Microsoft’s Vice President for Interactive Entertainment, Chris Lewis, has said that that the current Xbox 360 will recieve support until 2015 as Kinect will extend the lifespan of the console.
“Kinect really gives us, I think, a very genuine additional five years. What Kinect does is broaden us out to users that we weren’t addressing in the past,” he said.
However Microsoft are less enthusiastic about 3D gaming suggesting it will become popular at some point – but not just yet.
“We are two to three years away from that, ’til the price point comes down, ’til the experience is sufficiently social, that you don’t sit there with big glasses on and don’t talk to your family.”

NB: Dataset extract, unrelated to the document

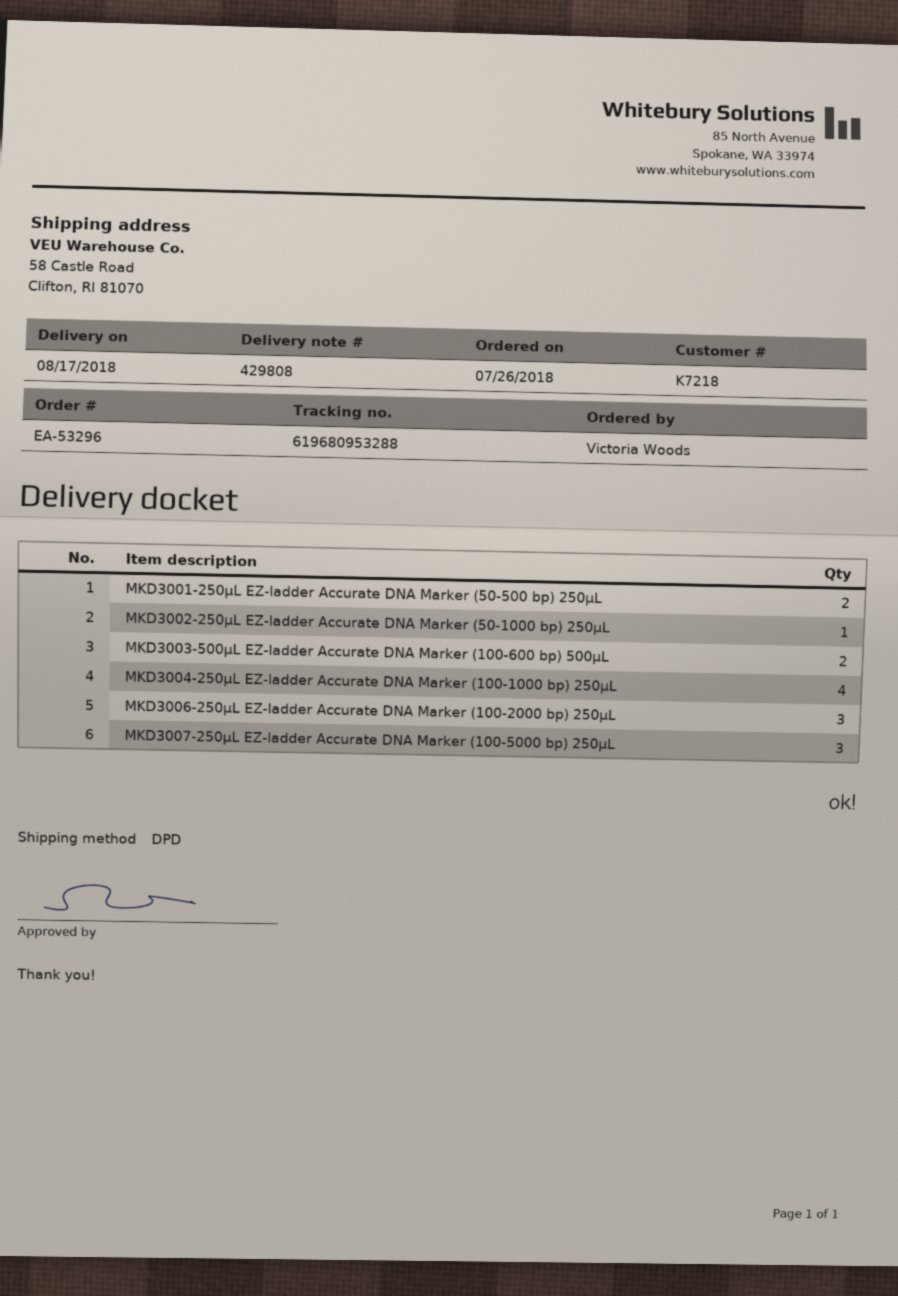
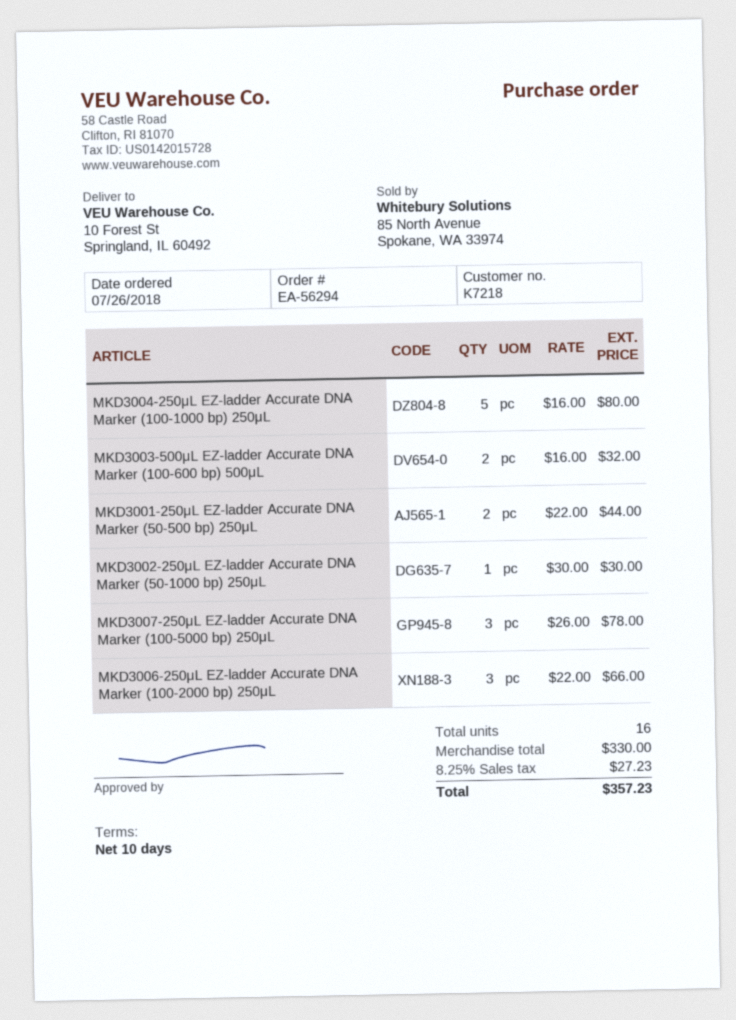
order number: EA-53296 -> EA-56294
ship to: 58 Castle Road, Clifton, RI 81070 -> 10 Forest St, Springland, IL 60492
MKD3004-250μL EZ-ladder Accurate DNA Marker (100-1000 bp) 250μL: 4 -> 5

As for the Xbox 720 (or whatever it will be called) the news that the 360 will be supported for another five years does not rule out a new console but Microsoft are “not fixated on that right now”.
Source: DigitalSpy
24/08/2010 at 18:40
Member since: Nov 2009
Well I suppose it possibly has a longer life cycle like the PS3, but nobody knows when MS, Sony and Nintendo will bring out their follow-up console.
24/08/2010 at 18:41
Member since: May 2009
remember how the PS2 is kind of still supported now even though the PS3 is the main focus? I can imagine Microsoft have seen Sony’s profits from this and so decided to do the same.
24/08/2010 at 18:53
Member since: Forever
When a successor is out, a sub £99.99 Xbox would do very well during an age of austerity, as would a proportionately priced PS3 at the same point in its life cycle, again when a successor is out.
24/08/2010 at 18:48
Member since: Jul 2009
All makes sense although an additional five years from Kinect seems overly optimistic right now. Still, good to see them potentially supporting the 360 with higher regard than they did the original Xbox.
24/08/2010 at 18:48
Member since: Forever
I’d be surprised if there’s not noises during 2012 of the next generation, regardless for how long this one limps on.

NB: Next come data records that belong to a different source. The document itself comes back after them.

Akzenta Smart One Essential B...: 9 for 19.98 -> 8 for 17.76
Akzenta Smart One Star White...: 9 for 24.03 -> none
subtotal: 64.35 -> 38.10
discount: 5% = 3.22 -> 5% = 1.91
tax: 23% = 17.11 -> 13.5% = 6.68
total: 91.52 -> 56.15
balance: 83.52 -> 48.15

I just wonder whether the next generation will be a dumb terminal connected to a cloud or the all singing all dancing behemoth that we might like to imagine
24/08/2010 at 19:15
Member since: Jul 2009
I think the former will be true as much as I want it to be the latter.
24/08/2010 at 18:54
Member since: Nov 2008
So they’re saying that Kinect has given them an extra 5 years, taking them to 2015. Does that mean that without Kinect they would have stopped supporting the 360 this year?*
*An exaggeration, they obviously wouldn’t have, I just don’t believe Kinect (or Move, for that matter) can extend longevity by 5 years.
24/08/2010 at 18:57
Member since: Apr 2010
I suppose it could, if it doesnt flop and I really hope it doesnt flop. I agree about 3D that it will take a while but it is good to see devs already supoorting it.
24/08/2010 at 19:09
Member since: May 2010
what they really mean is that the 360 cant do 3d and so their next console in 2-3 years will.
24/08/2010 at 19:14
Member since: Aug 2009
Well he”s right you can now buy a Ful 32 inchl HD tv at a low reasonable-price so maybe 3-D will follow suit?
25/08/2010 at 18:19
Member since: Forever
The 360 does 3D just fine.
In fact multi-platform 3D games will continue the advantage that normal games enjoy, simply because the game engines work better on the 360, all that will happen is these games will have their problem magnified on the PS3, so if they suffer from slightly lower framerates or more dropped frames (which 90% of multi-platform games seem to) this will become more pronounced with the migration to 3D
You can read all about the 360′s 3D capabilities here, and although it has a limitation on 1280 x 1470 (which is two times 1280 x 720p images with a 30px offset) which is the 3D image that the PS3 utilises thanks to its ability to do a HDMI 1.4 ‘handshake’ with 3DTVs
Most games could work at half resolution anyway 9outside of simple PSN titles), like Killzone 3 shown at E3 which had 2 times 640×720 images
A potential workaround for the 360 is to go for a 1080p framebuffer on 360: a 960×1080 image per eye, this doesn’t conform to HDMI 1.4 standards but could lead to higher resolution 3D gaming on the Xbox 360, even if it doesn’t the 360′s GPU is more capable, than the PS3′s RSX and has a faster ‘fillrate’ meaning the 3D hit on performance will not be as pronounced and when you take into account the advantage with multi-platform games have, they could actually perform better.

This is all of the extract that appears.